Thoughts/experience?

T.


----------



## lukiferj (3/1/15)

Have you taken a bite of the malt? Is it still crunchy?


----------



## manticle (3/1/15)

If stored well, with reduced light and air exposure, it might have held up well. Being a cereal, slackness and staleness on the palate are a good indicator. If it tastes 'flat' or 'empty' like a stale biscuit, save your labour for fresh stuff.
If you haven't got heaps to get through, save your labour anyway unless you need to satisfy curiousity. Oldest I've used is probably 12 months and not stored in optimum conditions -still ok, but starting to get longer teeth. Fresh is always going to be better but taste test will give a decent indication.


----------



## drtomc (3/1/15)

Yeah, it's still crunchy and tastes ok. I do have a fair bit, so it would seem a shame to waste it. Like a sack of Munich, half a sack of wheat, and most of a sack of pilsner. But I guess you're right - life is too short to invest effort in making bad beer.


----------



## QldKev (3/1/15)

If it still tastes fresh and crunchy, I would use it. My mate up here got given some malt that's well over 2 yr old (a couple of hundred kg worth) To be honest I can't tell the difference in his beers, and he makes great beer.


----------



## lukiferj (3/1/15)

If you already have the ingredients, you wouldn't be wasting much other than your time. I would give it a go and see how it turns out. Would be shame to waste that much malt.


----------



## drtomc (3/1/15)

Indeed, but time is my most precious ingredient.


----------



## manticle (3/1/15)

If we're talking whole sacks and it's still got crunch, I'd risk at least one brew with it.
While I'm a fan of fresh, I'm not that big on needless waste either.
Alternatively join merri mashers and do a giveaway.


----------



## QldKev (3/1/15)

As I mentioned earlier I would use it, but if you decide not to use it put it up for sale on here stating about it's age. I think you will get half retail price for it easily.


----------



## Jez (3/1/15)

I'm still getting thru some 4 year old grain that was carefully stored & is still crunchy. The grain must have gone a bit slack but the resulting beers taste fine to me and I'm hitting my predicted efficiency.


----------



## drtomc (3/1/15)

Looks like I am settling for (3) then - relax, don't worry, have a home-brew.


----------



## drtomc (4/1/15)

Just knocked out a Munich/Citra smash. Hit all the numbers. Tasted great in to the cube. Yay!


----------



## husky (4/1/15)

I had the same dilemma last week. No brewing for 2 ish years but a lot of grain stored in 90L black garbage bins. Tasted it and it was still crunchy so I gave it a go not expecting much. Hit expected gravity and taste good in the fermenter. Will have to wait a few weeks to know for sure but im guessing there may be a slight difference in taste but not enough to notice.


----------



## DU99 (4/1/15)

Sound's like we had fun.. :beer:


----------



## Goose (5/1/15)

sorry to spoil the party, I'd go for 1 at that age.
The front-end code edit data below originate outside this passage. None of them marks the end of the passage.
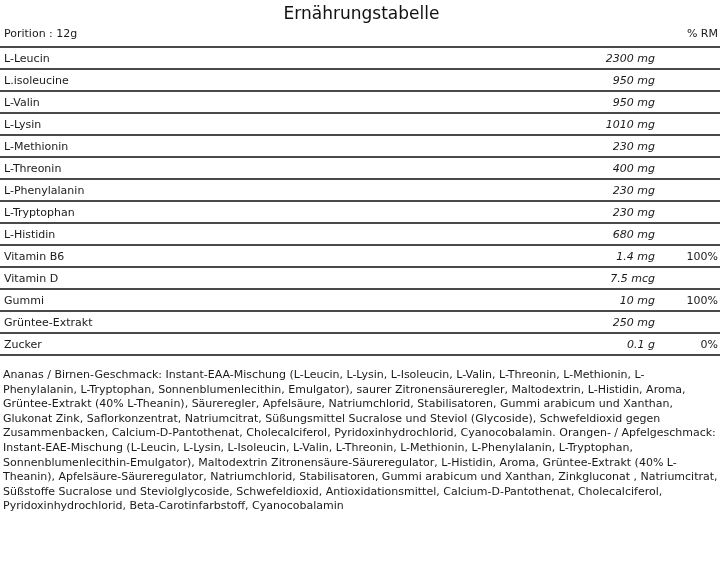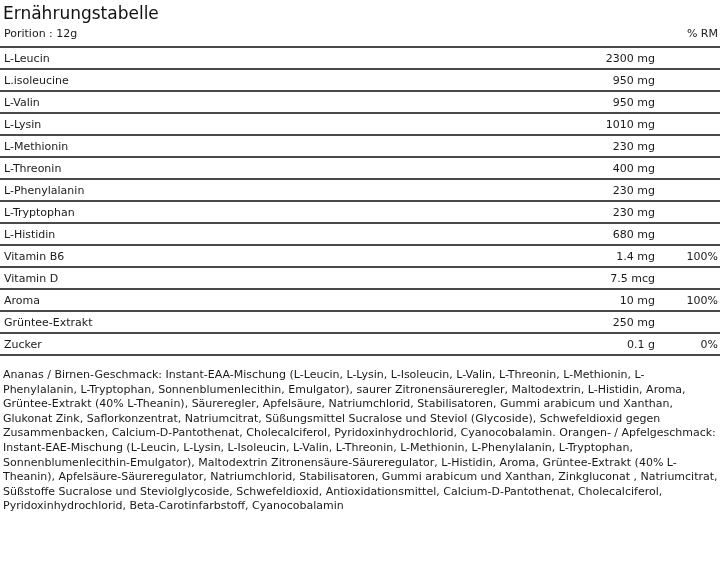--- a/index.html
+++ b/index.html
@@ -26,6 +26,7 @@
     padding: 3px 0 0 3px;
     height: 24px;
     line-height: 21px;
+    text-align: center;
   }
   .thead {
     display: flex;

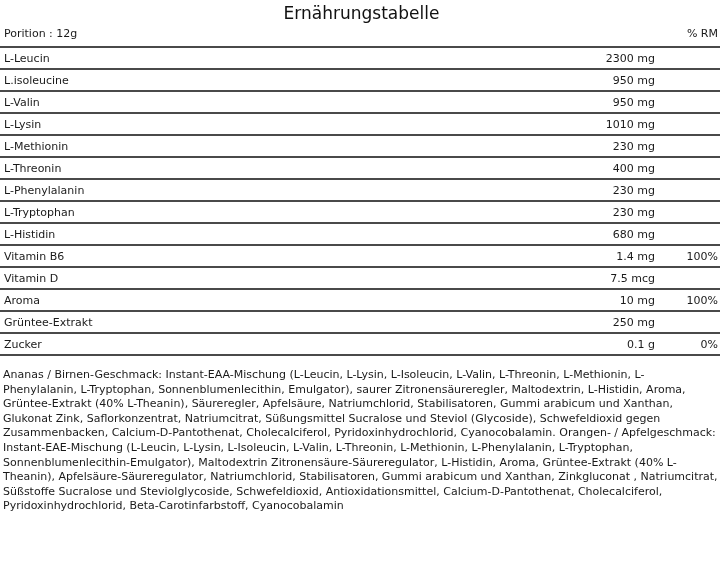--- a/index.html
+++ b/index.html
@@ -46,7 +46,7 @@
     padding: 0 2px 0 4px;
   }
   .lbl { flex: 1; white-space: nowrap; }
-  .amt { text-align: left; white-space: nowrap; }
+  .amt { text-align: left; white-space: nowrap; font-style: italic; }
   .pct { width: 63px; text-align: right; white-space: nowrap; }
   .ingredients {
     font-size: 11px;

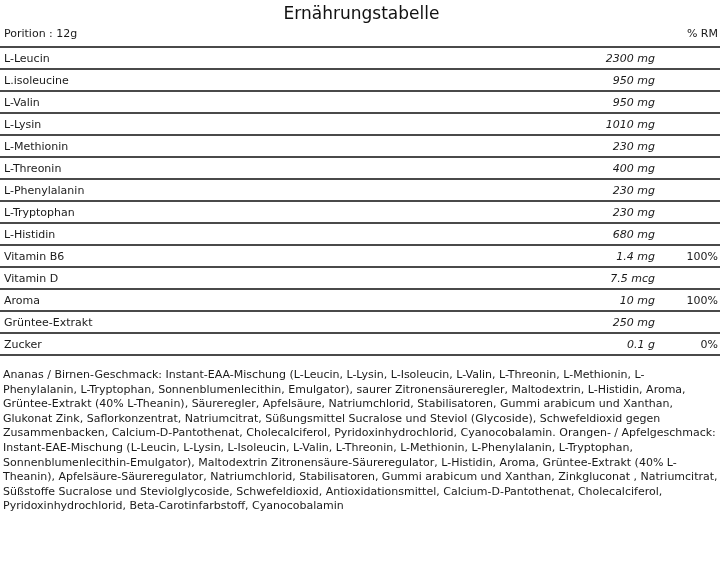--- a/index.html
+++ b/index.html
@@ -137,7 +137,7 @@
   </div>
 
   <div class="row">
-    <span class="lbl">Aroma</span>
+    <span class="lbl">Gummi</span>
     <span class="amt">10 mg</span>
     <span class="pct">100%</span>
   </div>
Tried it myself, the beer was darker than I expected and had a dank kind of taste.. like an old kit.

Grain is cheap and you only have your time once.... get fresh and eliminate the risk.


----------



## drtomc (6/1/15)

Ill see how this batch goes. If it's not good, I'll turf the rest of the grain.


----------



## rude (6/1/15)

Same here had old grain 3 years old brewed with it no worries tasted fine to me
It was in the original 25 KG bag with top twisted tight
Apa and a cream ale


----------



## stux (6/1/15)

Was in a similar situation. Numbers were a bit low but beer tasted fine.


----------



## hoppy2B (6/1/15)

Malt is actually aged a little, apparently for flavour development. Couldn't give you a figure as to how long.

Got hot freshly roasted cashew nuts as a kid at the Central Market in Adelaide, which didn't have the exact appeal once they were cold the next day but obviously still tasted nice. I've often wondered if brewing with fresh warm malt would create an exceptional brew.


----------



## Let's Brew Beer (24/11/16)

I'm drawing up a recipe for a Cherry Chocolate Stout, using 275g of Chocolate Malt nearly 3 and a half years old, chewed on a few grains and still taste fine and crunchy. relax, havva home-brew.


----------



## Matplat (24/11/16)

Almost a 2 year old thread dude.... reckon that brew is done and dusted by now.


----------



## Let's Brew Beer (25/11/16)

Matplat said:


> Almost a 2 year old thread dude.... reckon that brew is done and dusted by now.


Never hurts to review.


----------



## Lyrebird_Cycles (25/11/16)

Well if this zombie is walking, I'll respond to this:



hoppy2B said:


> Malt is actually aged a little, apparently for flavour development. Couldn't give you a figure as to how long.


Usually about a month and it's not for flavour development. 

Newly kilned malt has a gradation of water content / starch structure across the grain so it shatters if you look at it wrong. Tempering the malt relieves the differential across the grain, the more homogenous malt that results mills more consistently which improves performance in the brewhouse.


----------